#### [TASK STATEMENT]
Send back the records exactly as written, with no images.

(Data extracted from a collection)
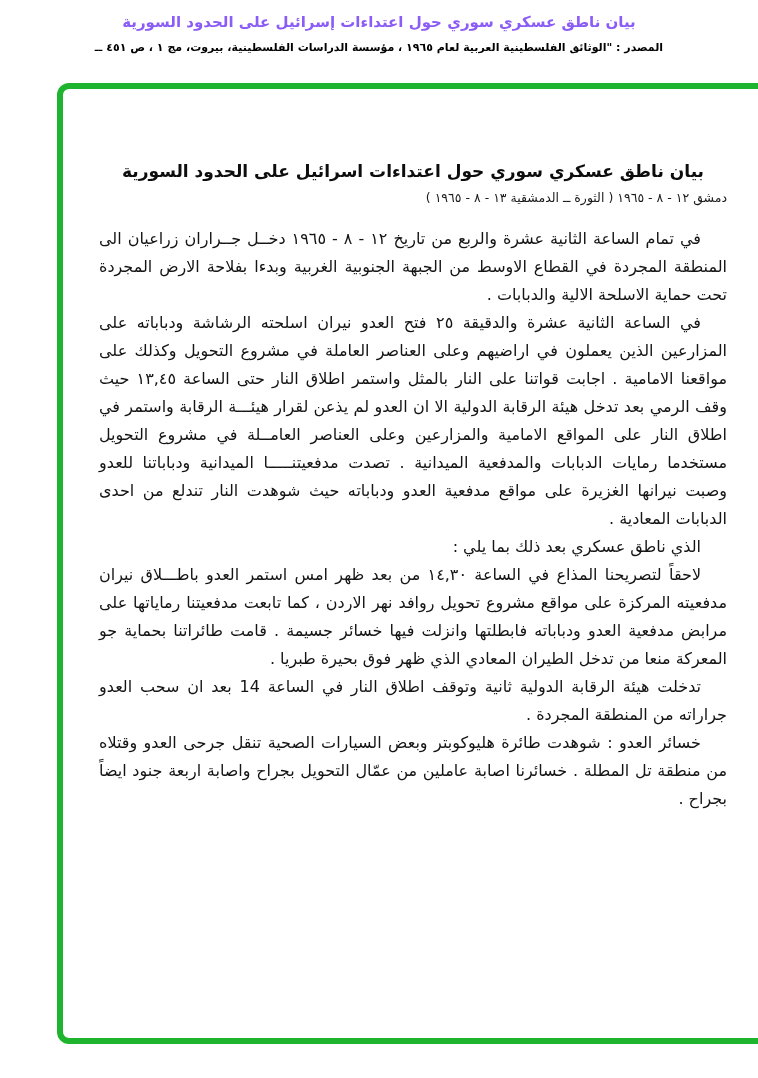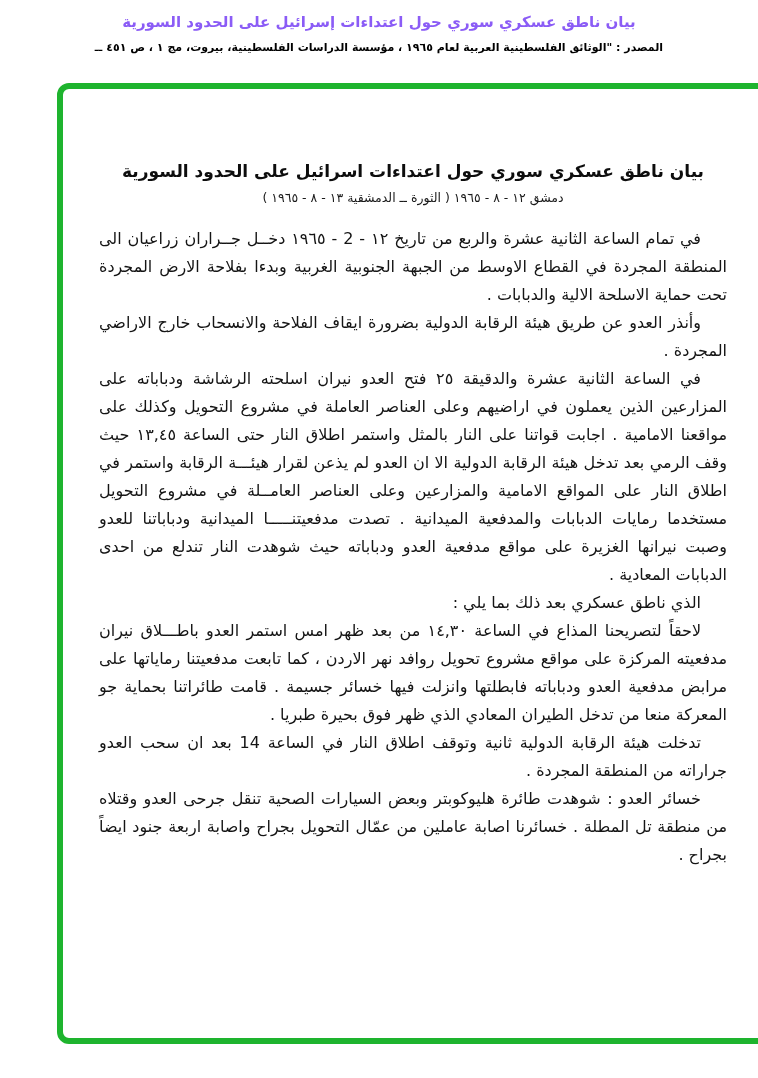--- a/index.html
+++ b/index.html
@@ -52,7 +52,6 @@
     color: #0d0d0d;
   }
   .doc-subtitle {
-    text-align: center;
     font-size: 12.5px;
     margin-top: 9px;
     color: #1a1a1a;

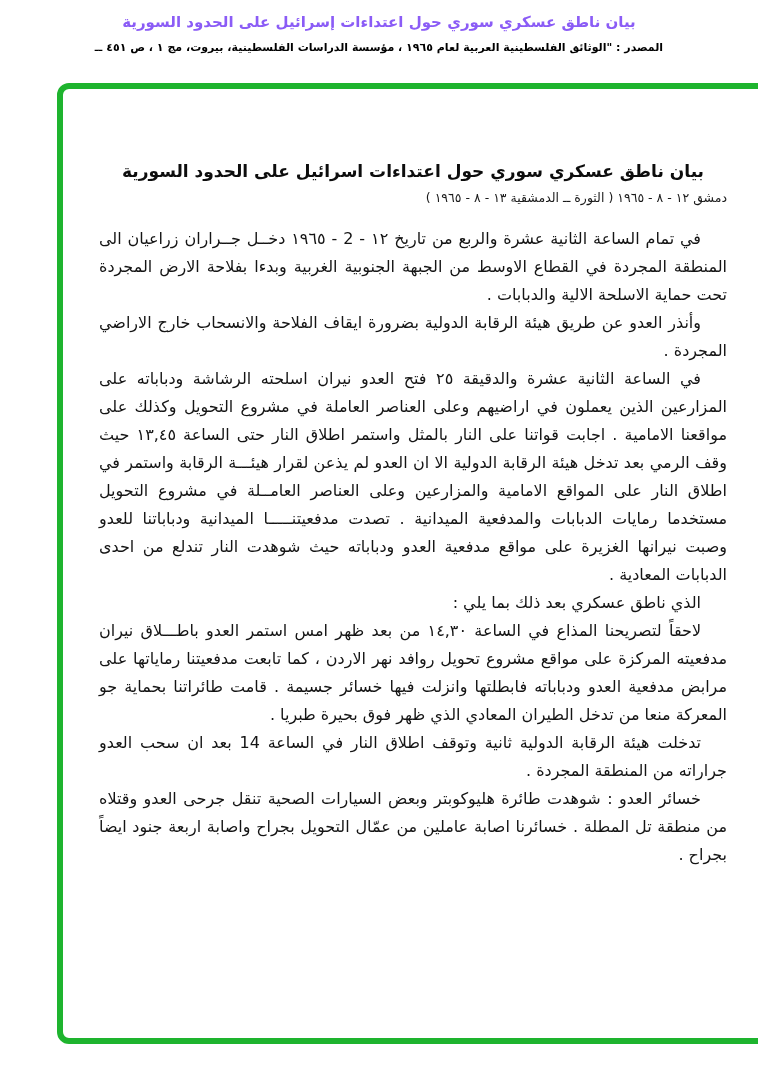--- a/index.html
+++ b/index.html
@@ -86,7 +86,7 @@
     <div class="doc-subtitle">دمشق ١٢ - ٨ - ١٩٦٥ ( الثورة ــ الدمشقية ١٣ - ٨ - ١٩٦٥ )</div>
 
     <div class="doc-body">
-      <p>في تمام الساعة الثانية عشرة والربع من تاريخ ١٢ - 2 - ١٩٦٥ دخــل جــراران زراعيان الى المنطقة المجردة في القطاع الاوسط من الجبهة الجنوبية الغربية  وبدءا بفلاحة الارض المجردة تحت حماية الاسلحة الالية والدبابات .</p>
+      <p>في تمام الساعة الثانية عشرة والربع من تاريخ ١٢ - ٨ - ١٩٦٥ دخــل جــراران زراعيان الى المنطقة المجردة في القطاع الاوسط من الجبهة الجنوبية الغربية  وبدءا بفلاحة الارض المجردة تحت حماية الاسلحة الالية والدبابات .</p>
       <p>وأنذر العدو عن طريق هيئة الرقابة الدولية  بضرورة ايقاف الفلاحة  والانسحاب خارج الاراضي المجردة .</p>
       <p>في الساعة الثانية عشرة والدقيقة ٢٥ فتح العدو نيران اسلحته  الرشاشة  ودباباته على المزارعين الذين يعملون في اراضيهم وعلى العناصر العاملة في مشروع التحويل وكذلك على مواقعنا الامامية .  اجابت قواتنا على النار بالمثل واستمر اطلاق النار حتى الساعة ١٣,٤٥ حيث وقف الرمي بعد تدخل هيئة الرقابة الدولية الا ان العدو لم يذعن  لقرار هيئـــة الرقابة واستمر في اطلاق النار على المواقع الامامية والمزارعين وعلى العناصر العامــلة في مشروع التحويل مستخدما رمايات الدبابات والمدفعية الميدانية .  تصدت مدفعيتنـــــا الميدانية ودباباتنا للعدو وصبت نيرانها الغزيرة على مواقع مدفعية العدو ودباباته حيث شوهدت النار تندلع من احدى الدبابات المعادية .</p>
       <p>الذي ناطق عسكري بعد ذلك بما يلي :</p>

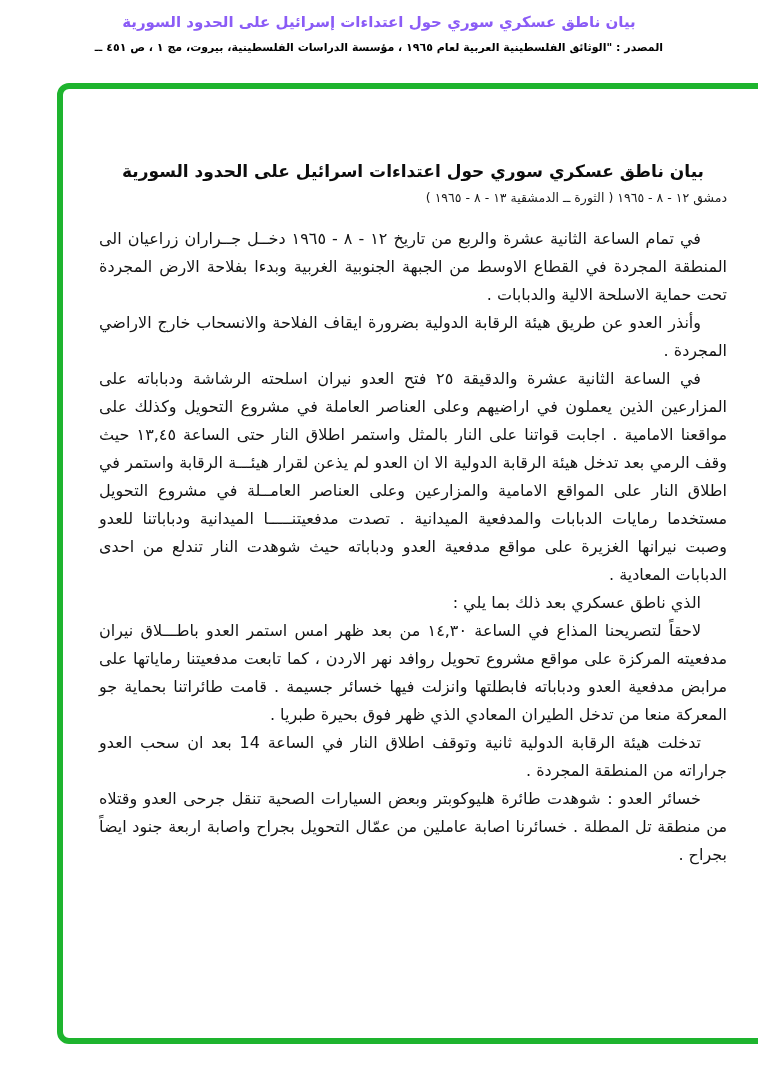--- a/index.html
+++ b/index.html
@@ -87,7 +87,6 @@
 
     <div class="doc-body">
       <p>في تمام الساعة الثانية عشرة والربع من تاريخ ١٢ - ٨ - ١٩٦٥ دخــل جــراران زراعيان الى المنطقة المجردة في القطاع الاوسط من الجبهة الجنوبية الغربية  وبدءا بفلاحة الارض المجردة تحت حماية الاسلحة الالية والدبابات .</p>
-      <p>وأنذر العدو عن طريق هيئة الرقابة الدولية  بضرورة ايقاف الفلاحة  والانسحاب خارج الاراضي المجردة .</p>
       <p>في الساعة الثانية عشرة والدقيقة ٢٥ فتح العدو نيران اسلحته  الرشاشة  ودباباته على المزارعين الذين يعملون في اراضيهم وعلى العناصر العاملة في مشروع التحويل وكذلك على مواقعنا الامامية .  اجابت قواتنا على النار بالمثل واستمر اطلاق النار حتى الساعة ١٣,٤٥ حيث وقف الرمي بعد تدخل هيئة الرقابة الدولية الا ان العدو لم يذعن  لقرار هيئـــة الرقابة واستمر في اطلاق النار على المواقع الامامية والمزارعين وعلى العناصر العامــلة في مشروع التحويل مستخدما رمايات الدبابات والمدفعية الميدانية .  تصدت مدفعيتنـــــا الميدانية ودباباتنا للعدو وصبت نيرانها الغزيرة على مواقع مدفعية العدو ودباباته حيث شوهدت النار تندلع من احدى الدبابات المعادية .</p>
       <p>الذي ناطق عسكري بعد ذلك بما يلي :</p>
       <p>لاحقاً لتصريحنا المذاع في الساعة ١٤,٣٠ من بعد ظهر امس استمر العدو  باطـــلاق نيران مدفعيته المركزة على مواقع مشروع تحويل روافد نهر الاردن ، كما تابعت مدفعيتنا رماياتها على مرابض مدفعية العدو ودباباته فابطلتها وانزلت فيها خسائر جسيمة .  قامت طائراتنا بحماية جو المعركة منعا من تدخل الطيران المعادي الذي ظهر فوق بحيرة طبريا .</p>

#### [PROBLEM SOLUTION]
--- a/index.html
+++ b/index.html
@@ -52,7 +52,6 @@
     color: #0d0d0d;
   }
   .doc-subtitle {
-    text-align: center;
     font-size: 12.5px;
     margin-top: 9px;
     color: #1a1a1a;

--- a/index.html
+++ b/index.html
@@ -86,7 +86,7 @@
     <div class="doc-subtitle">دمشق ١٢ - ٨ - ١٩٦٥ ( الثورة ــ الدمشقية ١٣ - ٨ - ١٩٦٥ )</div>
 
     <div class="doc-body">
-      <p>في تمام الساعة الثانية عشرة والربع من تاريخ ١٢ - 2 - ١٩٦٥ دخــل جــراران زراعيان الى المنطقة المجردة في القطاع الاوسط من الجبهة الجنوبية الغربية  وبدءا بفلاحة الارض المجردة تحت حماية الاسلحة الالية والدبابات .</p>
+      <p>في تمام الساعة الثانية عشرة والربع من تاريخ ١٢ - ٨ - ١٩٦٥ دخــل جــراران زراعيان الى المنطقة المجردة في القطاع الاوسط من الجبهة الجنوبية الغربية  وبدءا بفلاحة الارض المجردة تحت حماية الاسلحة الالية والدبابات .</p>
       <p>وأنذر العدو عن طريق هيئة الرقابة الدولية  بضرورة ايقاف الفلاحة  والانسحاب خارج الاراضي المجردة .</p>
       <p>في الساعة الثانية عشرة والدقيقة ٢٥ فتح العدو نيران اسلحته  الرشاشة  ودباباته على المزارعين الذين يعملون في اراضيهم وعلى العناصر العاملة في مشروع التحويل وكذلك على مواقعنا الامامية .  اجابت قواتنا على النار بالمثل واستمر اطلاق النار حتى الساعة ١٣,٤٥ حيث وقف الرمي بعد تدخل هيئة الرقابة الدولية الا ان العدو لم يذعن  لقرار هيئـــة الرقابة واستمر في اطلاق النار على المواقع الامامية والمزارعين وعلى العناصر العامــلة في مشروع التحويل مستخدما رمايات الدبابات والمدفعية الميدانية .  تصدت مدفعيتنـــــا الميدانية ودباباتنا للعدو وصبت نيرانها الغزيرة على مواقع مدفعية العدو ودباباته حيث شوهدت النار تندلع من احدى الدبابات المعادية .</p>
       <p>الذي ناطق عسكري بعد ذلك بما يلي :</p>

--- a/index.html
+++ b/index.html
@@ -87,7 +87,6 @@
 
     <div class="doc-body">
       <p>في تمام الساعة الثانية عشرة والربع من تاريخ ١٢ - ٨ - ١٩٦٥ دخــل جــراران زراعيان الى المنطقة المجردة في القطاع الاوسط من الجبهة الجنوبية الغربية  وبدءا بفلاحة الارض المجردة تحت حماية الاسلحة الالية والدبابات .</p>
-      <p>وأنذر العدو عن طريق هيئة الرقابة الدولية  بضرورة ايقاف الفلاحة  والانسحاب خارج الاراضي المجردة .</p>
       <p>في الساعة الثانية عشرة والدقيقة ٢٥ فتح العدو نيران اسلحته  الرشاشة  ودباباته على المزارعين الذين يعملون في اراضيهم وعلى العناصر العاملة في مشروع التحويل وكذلك على مواقعنا الامامية .  اجابت قواتنا على النار بالمثل واستمر اطلاق النار حتى الساعة ١٣,٤٥ حيث وقف الرمي بعد تدخل هيئة الرقابة الدولية الا ان العدو لم يذعن  لقرار هيئـــة الرقابة واستمر في اطلاق النار على المواقع الامامية والمزارعين وعلى العناصر العامــلة في مشروع التحويل مستخدما رمايات الدبابات والمدفعية الميدانية .  تصدت مدفعيتنـــــا الميدانية ودباباتنا للعدو وصبت نيرانها الغزيرة على مواقع مدفعية العدو ودباباته حيث شوهدت النار تندلع من احدى الدبابات المعادية .</p>
       <p>الذي ناطق عسكري بعد ذلك بما يلي :</p>
       <p>لاحقاً لتصريحنا المذاع في الساعة ١٤,٣٠ من بعد ظهر امس استمر العدو  باطـــلاق نيران مدفعيته المركزة على مواقع مشروع تحويل روافد نهر الاردن ، كما تابعت مدفعيتنا رماياتها على مرابض مدفعية العدو ودباباته فابطلتها وانزلت فيها خسائر جسيمة .  قامت طائراتنا بحماية جو المعركة منعا من تدخل الطيران المعادي الذي ظهر فوق بحيرة طبريا .</p>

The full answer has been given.